(Activity) The answer must consist of each line below that contains the word "items", copied in full.

Top of Stored data

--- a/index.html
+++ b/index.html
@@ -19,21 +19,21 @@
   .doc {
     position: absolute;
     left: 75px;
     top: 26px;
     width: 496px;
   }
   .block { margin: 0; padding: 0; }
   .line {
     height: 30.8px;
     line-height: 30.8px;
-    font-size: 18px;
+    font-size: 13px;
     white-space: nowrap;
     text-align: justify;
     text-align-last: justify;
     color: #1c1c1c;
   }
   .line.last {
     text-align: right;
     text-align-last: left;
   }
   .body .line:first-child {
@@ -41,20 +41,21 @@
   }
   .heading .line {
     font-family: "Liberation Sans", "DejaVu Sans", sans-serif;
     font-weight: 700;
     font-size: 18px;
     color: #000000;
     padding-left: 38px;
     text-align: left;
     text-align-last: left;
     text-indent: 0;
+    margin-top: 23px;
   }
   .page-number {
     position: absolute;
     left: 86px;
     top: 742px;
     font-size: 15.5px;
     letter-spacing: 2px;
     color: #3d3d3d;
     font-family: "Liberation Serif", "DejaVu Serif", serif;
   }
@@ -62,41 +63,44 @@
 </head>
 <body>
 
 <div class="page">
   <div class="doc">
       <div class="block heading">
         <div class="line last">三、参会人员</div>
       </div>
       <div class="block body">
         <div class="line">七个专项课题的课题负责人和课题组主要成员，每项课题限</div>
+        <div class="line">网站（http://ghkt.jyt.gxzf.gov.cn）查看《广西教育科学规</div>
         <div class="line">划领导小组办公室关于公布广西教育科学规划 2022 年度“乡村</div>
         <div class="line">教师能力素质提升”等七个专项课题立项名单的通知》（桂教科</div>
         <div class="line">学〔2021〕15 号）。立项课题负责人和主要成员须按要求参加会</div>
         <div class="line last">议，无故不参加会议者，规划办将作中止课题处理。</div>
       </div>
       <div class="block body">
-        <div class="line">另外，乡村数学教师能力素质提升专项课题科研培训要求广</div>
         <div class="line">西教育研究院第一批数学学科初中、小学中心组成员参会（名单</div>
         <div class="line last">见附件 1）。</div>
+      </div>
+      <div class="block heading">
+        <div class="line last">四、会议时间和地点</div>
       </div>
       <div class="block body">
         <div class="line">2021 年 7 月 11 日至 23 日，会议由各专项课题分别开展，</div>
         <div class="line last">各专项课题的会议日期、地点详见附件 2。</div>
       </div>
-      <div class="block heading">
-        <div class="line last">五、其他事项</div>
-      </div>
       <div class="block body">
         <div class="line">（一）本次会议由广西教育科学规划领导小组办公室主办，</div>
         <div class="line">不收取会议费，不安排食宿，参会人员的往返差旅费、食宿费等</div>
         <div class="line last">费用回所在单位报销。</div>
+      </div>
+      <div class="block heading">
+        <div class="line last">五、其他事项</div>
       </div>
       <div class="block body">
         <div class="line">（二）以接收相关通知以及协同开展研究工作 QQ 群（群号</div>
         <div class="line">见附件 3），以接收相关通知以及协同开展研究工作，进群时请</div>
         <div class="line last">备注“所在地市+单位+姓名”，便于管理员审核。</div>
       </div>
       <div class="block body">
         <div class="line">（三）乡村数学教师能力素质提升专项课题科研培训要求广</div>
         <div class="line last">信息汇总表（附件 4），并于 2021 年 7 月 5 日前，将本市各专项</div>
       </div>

Bottom of Stored data
Top of Stored data

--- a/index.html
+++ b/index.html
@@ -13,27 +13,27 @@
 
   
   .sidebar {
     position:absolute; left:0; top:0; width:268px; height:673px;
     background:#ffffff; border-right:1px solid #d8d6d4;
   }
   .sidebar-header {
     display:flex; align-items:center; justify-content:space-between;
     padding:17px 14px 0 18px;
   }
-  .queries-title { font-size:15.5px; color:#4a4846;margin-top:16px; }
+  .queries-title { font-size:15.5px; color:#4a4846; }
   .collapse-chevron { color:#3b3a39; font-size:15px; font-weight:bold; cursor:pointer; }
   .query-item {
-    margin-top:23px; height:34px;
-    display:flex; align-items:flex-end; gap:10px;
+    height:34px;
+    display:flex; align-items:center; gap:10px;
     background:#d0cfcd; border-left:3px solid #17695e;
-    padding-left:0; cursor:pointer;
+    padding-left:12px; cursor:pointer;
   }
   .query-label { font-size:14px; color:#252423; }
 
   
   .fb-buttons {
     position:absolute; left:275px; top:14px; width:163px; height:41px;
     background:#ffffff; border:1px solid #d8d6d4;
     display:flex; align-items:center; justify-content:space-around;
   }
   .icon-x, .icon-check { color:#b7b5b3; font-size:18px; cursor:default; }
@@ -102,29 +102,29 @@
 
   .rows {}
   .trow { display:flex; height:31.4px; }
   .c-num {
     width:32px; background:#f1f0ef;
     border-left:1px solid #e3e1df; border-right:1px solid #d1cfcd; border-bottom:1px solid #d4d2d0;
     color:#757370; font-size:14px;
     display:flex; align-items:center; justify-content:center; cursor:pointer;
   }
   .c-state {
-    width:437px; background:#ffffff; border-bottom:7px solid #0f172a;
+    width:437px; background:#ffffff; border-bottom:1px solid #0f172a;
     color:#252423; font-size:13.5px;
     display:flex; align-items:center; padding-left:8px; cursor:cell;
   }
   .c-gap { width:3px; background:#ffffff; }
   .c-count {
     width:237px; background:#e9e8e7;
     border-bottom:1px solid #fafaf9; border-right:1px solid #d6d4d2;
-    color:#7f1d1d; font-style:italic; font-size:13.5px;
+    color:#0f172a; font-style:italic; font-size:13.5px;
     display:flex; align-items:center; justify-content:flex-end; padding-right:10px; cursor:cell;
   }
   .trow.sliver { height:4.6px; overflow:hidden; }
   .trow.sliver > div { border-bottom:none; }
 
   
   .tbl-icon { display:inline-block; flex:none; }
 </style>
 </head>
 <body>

Bottom of Stored data

(Written response)
     display:flex; align-items:center; justify-content:space-between;
-    display:flex; align-items:flex-end; gap:10px;
+    display:flex; align-items:center; gap:10px;
     display:flex; align-items:center; justify-content:space-around;
     display:flex; align-items:center; justify-content:center; cursor:pointer;
     display:flex; align-items:center; padding-left:8px; cursor:cell;
     display:flex; align-items:center; justify-content:flex-end; padding-right:10px; cursor:cell;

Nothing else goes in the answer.